Indexing string columns is broken on some MySQL setups
Summary
As reported by @rtripault in https://gitlab.com/gitlab-org/gitlab-ce/merge_requests/14414#note_41248492
Running the migration introduced in that MR results in this error on some MySQL databases:
Mysql2::Error: Specified key was too long; max key length is 767 bytes: CREATE INDEX `index_projects_on_repository_storage` ON `projects` (`repository_storage`)
The issue is the collation used by the database. a 4-byte collation breaks indexing the column. 3 bytes (e.g., utf8) is fine. Apparently, we advised people to switch to utf8mb4 at some point in teh past.
However, other columns are affected too. In total:
-
merge_requests.merge_commit_shaabcfdd5c 2017-09-28 -
projects.repository_storage3ce81ec6 2017-09-21 -
user_custom_attributes.keye9eae3eb 2017-09-28 -
user_custom_attributes.valuee9eae3eb 2017-09-28
Steps to reproduce
Set the database collation to utf8mb4, run the migration
What is the current bug behavior?
Adding the index fails
What is the expected correct behavior?
The indexing operation should succeed.
Possible fixes
We could include a predated migration to reduce the column size so it can be indexed? 128 characters should be more than enough for a repository storage name.
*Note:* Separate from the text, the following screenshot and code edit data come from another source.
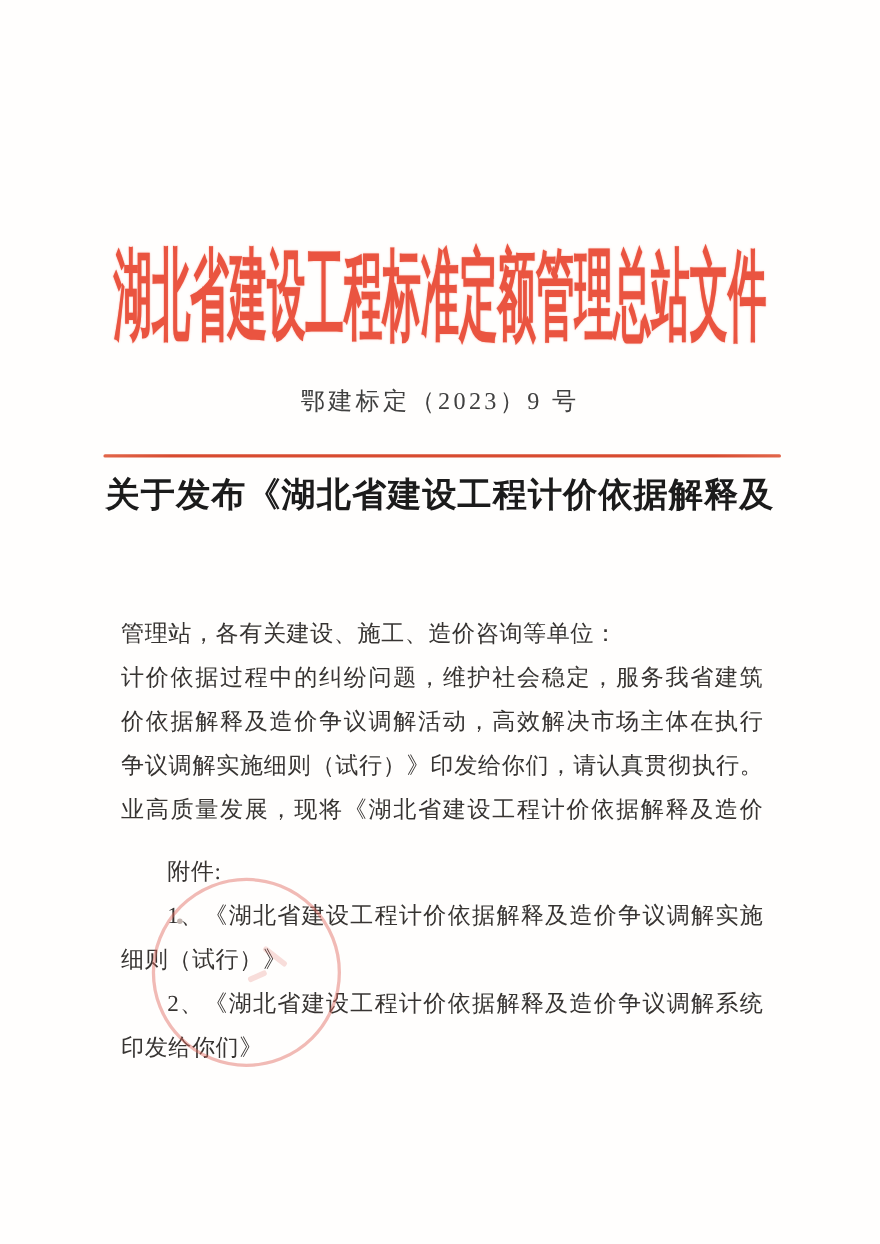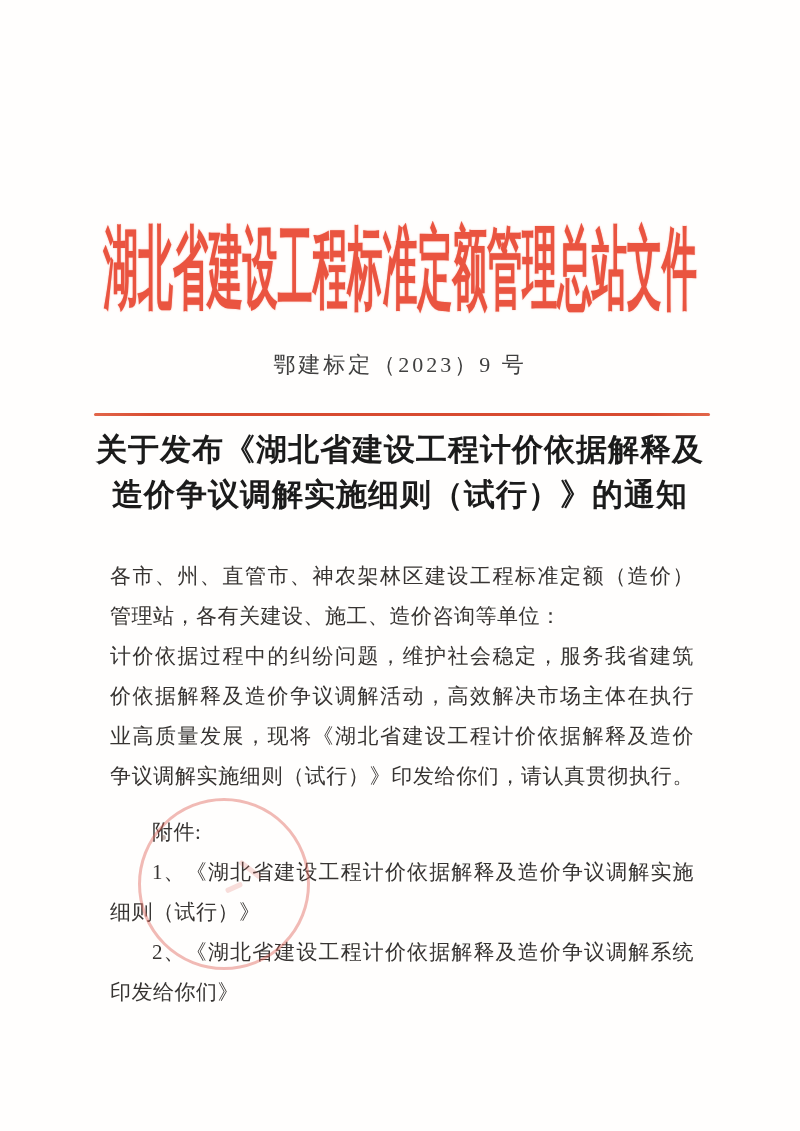--- a/index.html
+++ b/index.html
@@ -133,7 +133,6 @@
 
   <div class="doc-title">
     <div class="doc-title-line">关于发布《湖北省建设工程计价依据解释及</div>
-    <div class="doc-title-line">造价争议调解实施细则（试行）》的通知</div>
   </div>
 
   <div class="body-text">

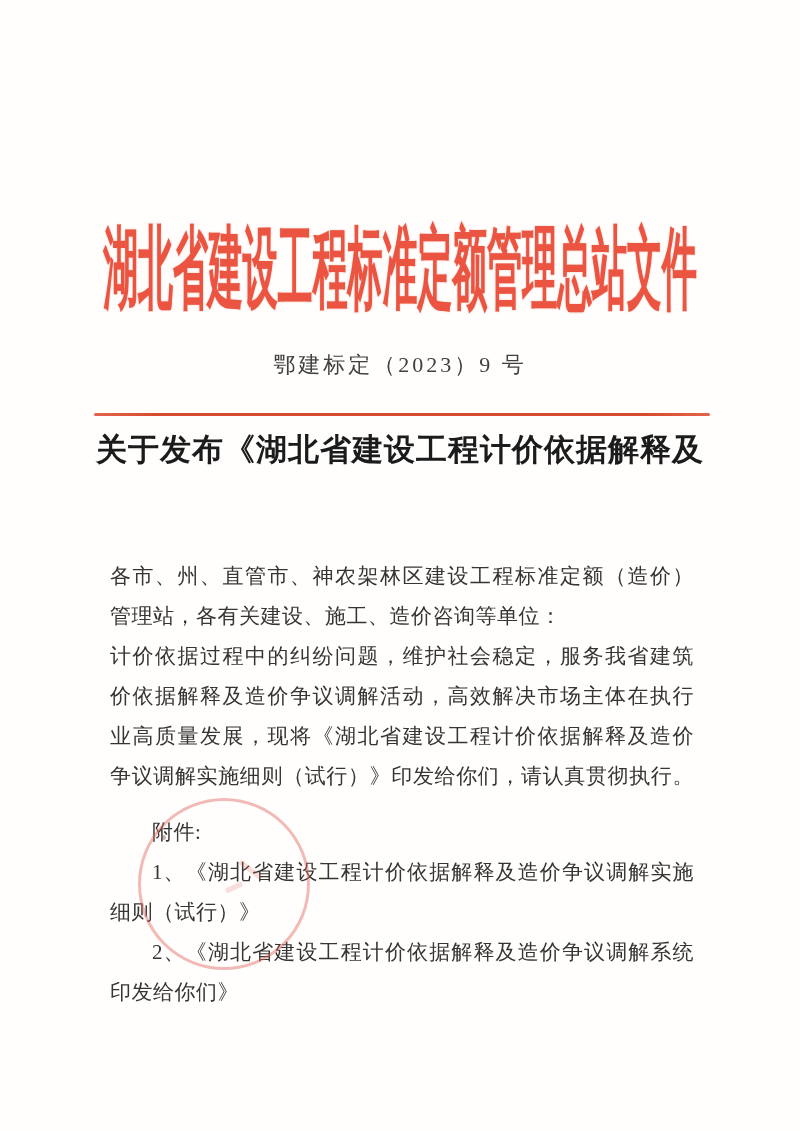--- a/index.html
+++ b/index.html
@@ -137,7 +137,6 @@
 
   <div class="body-text">
 
-  <div class="line fill">各市、州、直管市、神农架林区建设工程标准定额（造价）</div>
       <div class="line">管理站，各有关建设、施工、造价咨询等单位：</div>
       <div class="line fill">计价依据过程中的纠纷问题，维护社会稳定，服务我省建筑</div>
       <div class="line fill">价依据解释及造价争议调解活动，高效解决市场主体在执行</div>

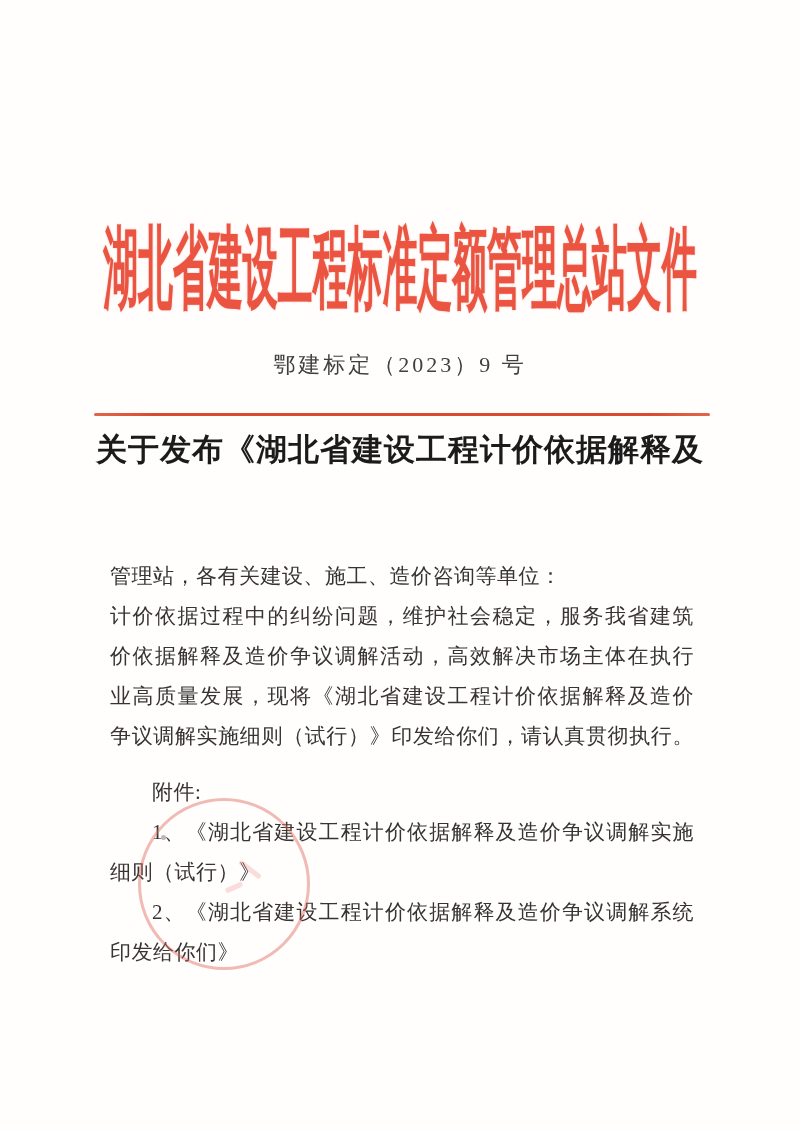--- a/index.html
+++ b/index.html
@@ -140,8 +140,8 @@
       <div class="line">管理站，各有关建设、施工、造价咨询等单位：</div>
       <div class="line fill">计价依据过程中的纠纷问题，维护社会稳定，服务我省建筑</div>
       <div class="line fill">价依据解释及造价争议调解活动，高效解决市场主体在执行</div>
+      <div class="line fill">争议调解实施细则（试行）》印发给你们，请认真贯彻执行。</div>
       <div class="line fill">业高质量发展，现将《湖北省建设工程计价依据解释及造价</div>
-      <div class="line fill">争议调解实施细则（试行）》印发给你们，请认真贯彻执行。</div>
       <div class="line spacer"></div>
       <div class="line indent">附件:</div>
       <div class="line indent fill">1、《湖北省建设工程计价依据解释及造价争议调解实施</div>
We could implement https://gitlab.com/gitlab-org/gitlab-ce/issues/38238 to normalize the data, turning this column into a foreign key shard_id (in time for %10.1?)
We could specify a list of supported collations and exclude utf8mb4? https://gitlab.com/gitlab-org/gitlab-ce/blob/master/config/database.yml.mysql is quite confused about which collation to use.
/cc @yorickpeterse